"An' the book my mother gave me!" she exclaimed, her tone rising from despair to anger. "They're ruined—Silas Strong!"

"N-nonsense," said her brother, calmly.

"Nonsense!" she exclaimed, tauntingly. "Silas Strong, do you know what has been done to 'em?"

"G-greased," he answered, mildly. "D-do 'em good."

She ran into the cook-tent and returned with the sacred album. There was an odd menace in her figure as she displayed the book. She spread it open.

"Look at my grandfather!" she demanded.

The bear's-oil had added emphasis to a subtle, inherent suggestion of smothered profanity in the image of her ancestor. It had, as it were, given clearness to an expression of great physical discomfort.

"L-limber him up," said the Emperor, quite soberly.

Master and Gordon were now approaching. The former took off his hat and bowed to the indignant Sinth and blandly remarked, "Boneka, madam."

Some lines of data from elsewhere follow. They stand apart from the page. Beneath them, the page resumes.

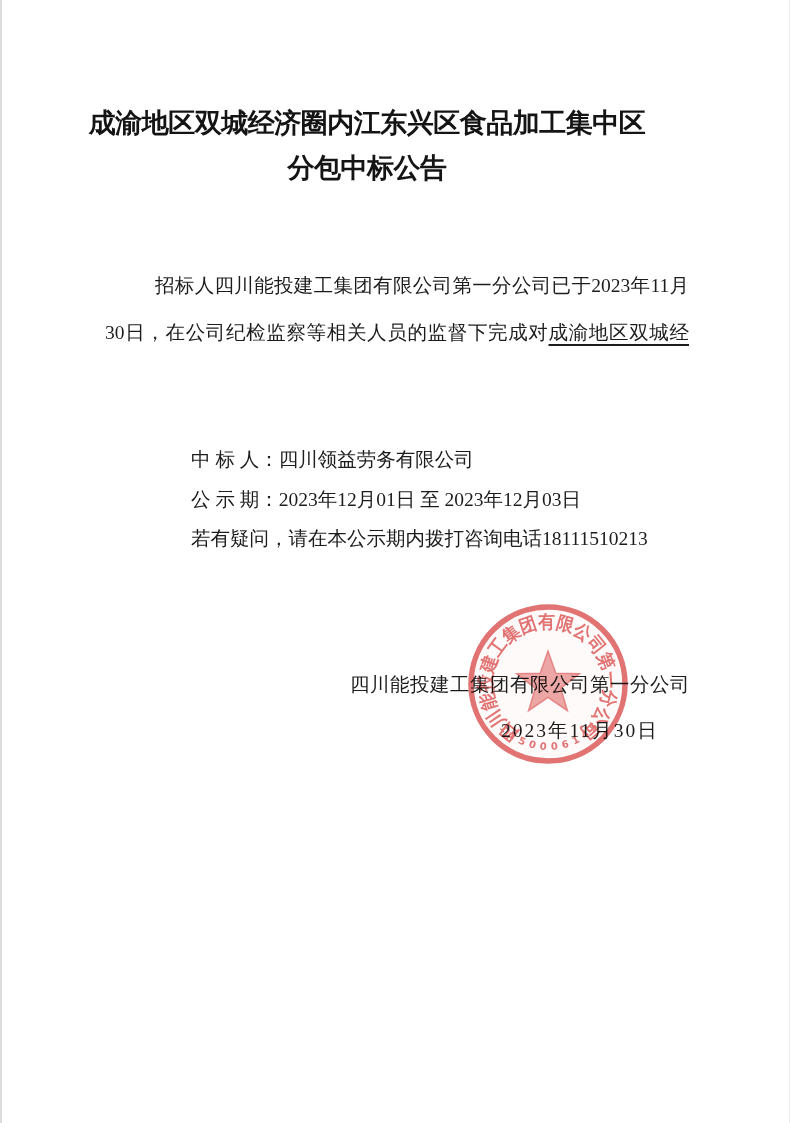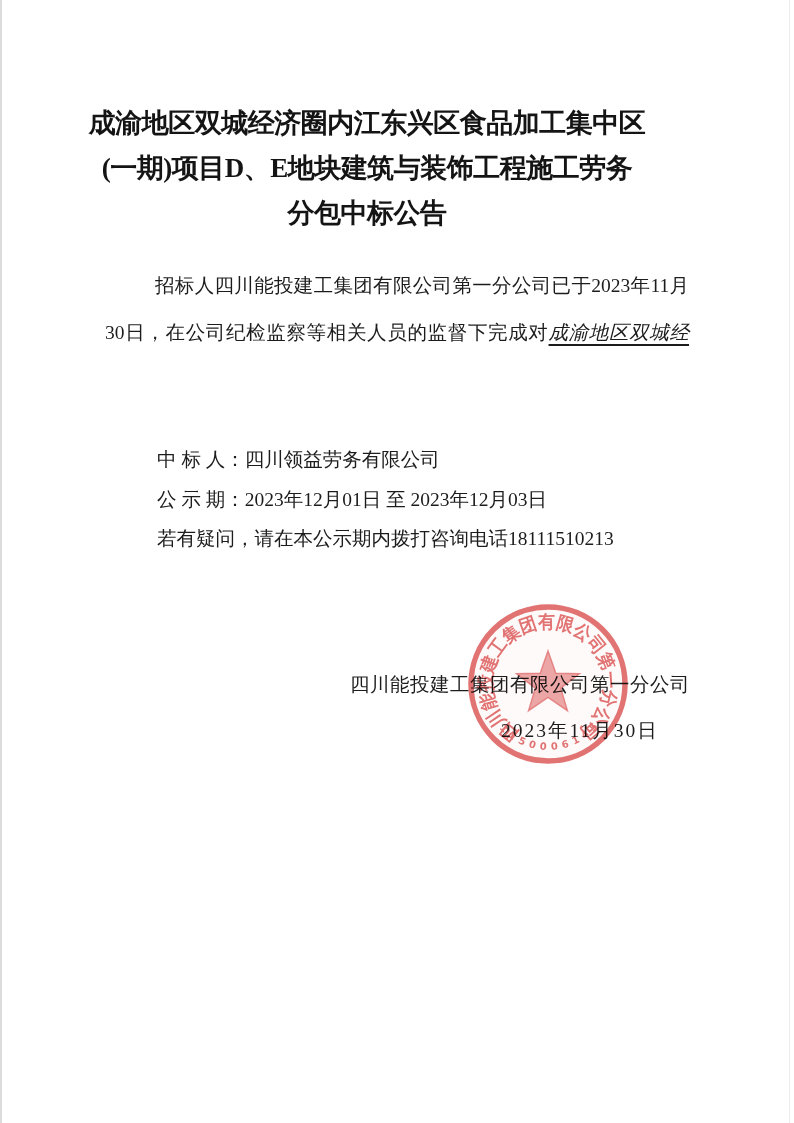"(一期)项目D、E地块建筑与装饰工程施工劳务" div { html: <div>(一期)项目D、E地块建筑与装饰工程施工劳务</div> -> none }
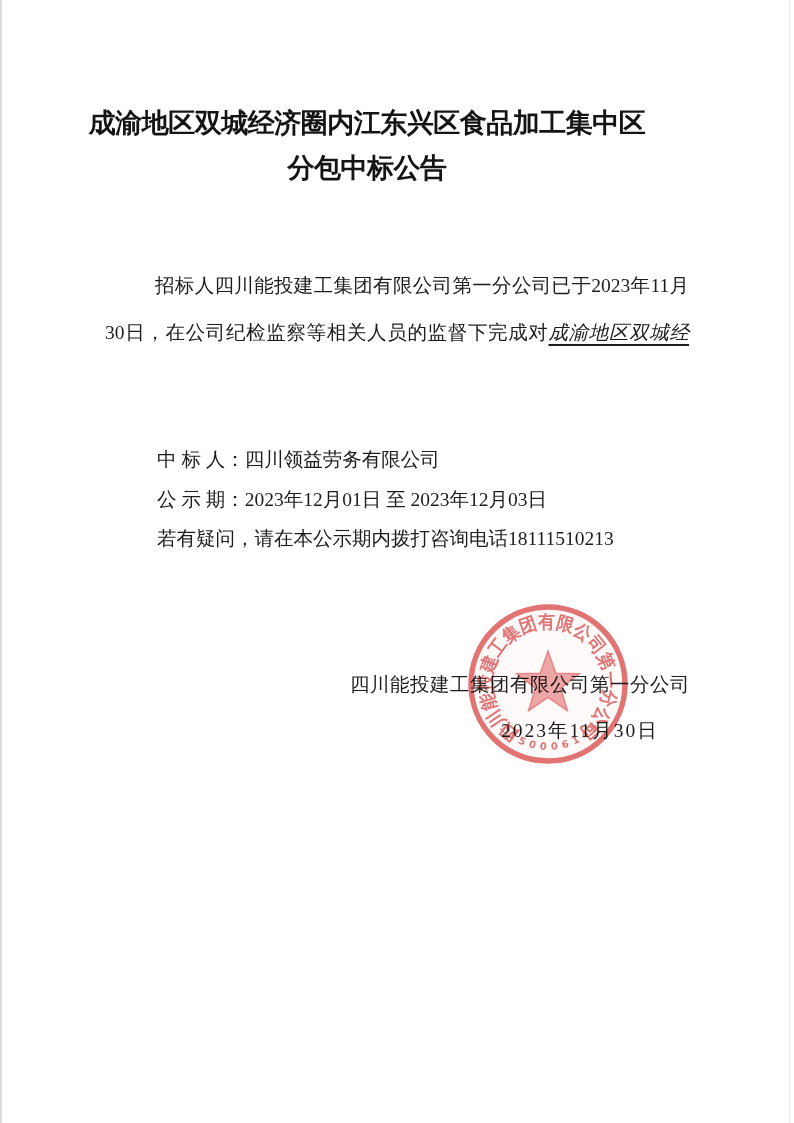"成渝地区双城经" .u { font-style: italic -> none }
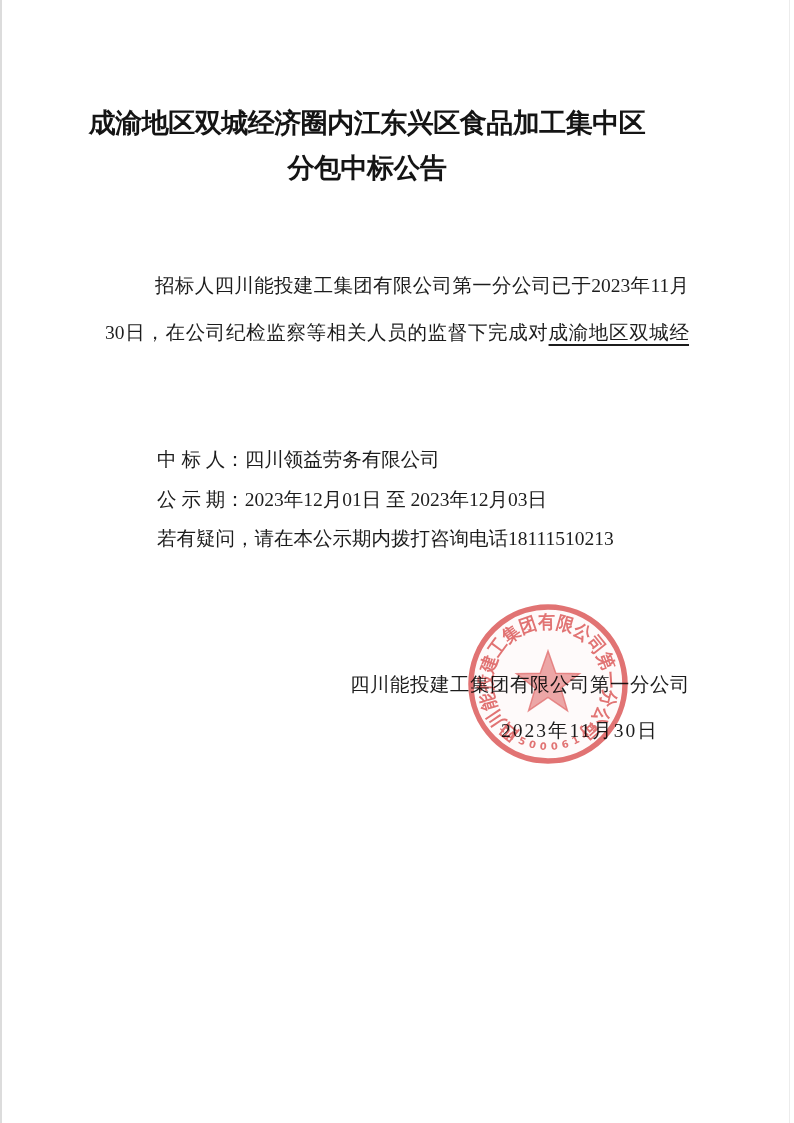"中 标 人：四川领益劳务有限公司" .item-row { margin-left: none -> 34px }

The men had begun to laugh. Sinth changed color. She looked down. A smile began to light her thin face. She turned away, repeated the magic word in a low voice, and added, "I forgive." She walked hurriedly through the cook-tent to her own quarters, and sat down and wept as if, in truth, the oil had entered her soul. It was, in a way, pathetic—her devotion to the tawdry plush and this poor shadow of her ancestor—and the historian has a respect for it more profound, possibly, than his words may indicate. She would have given her album for her friend, and it may be questioned if any man hath greater love than this.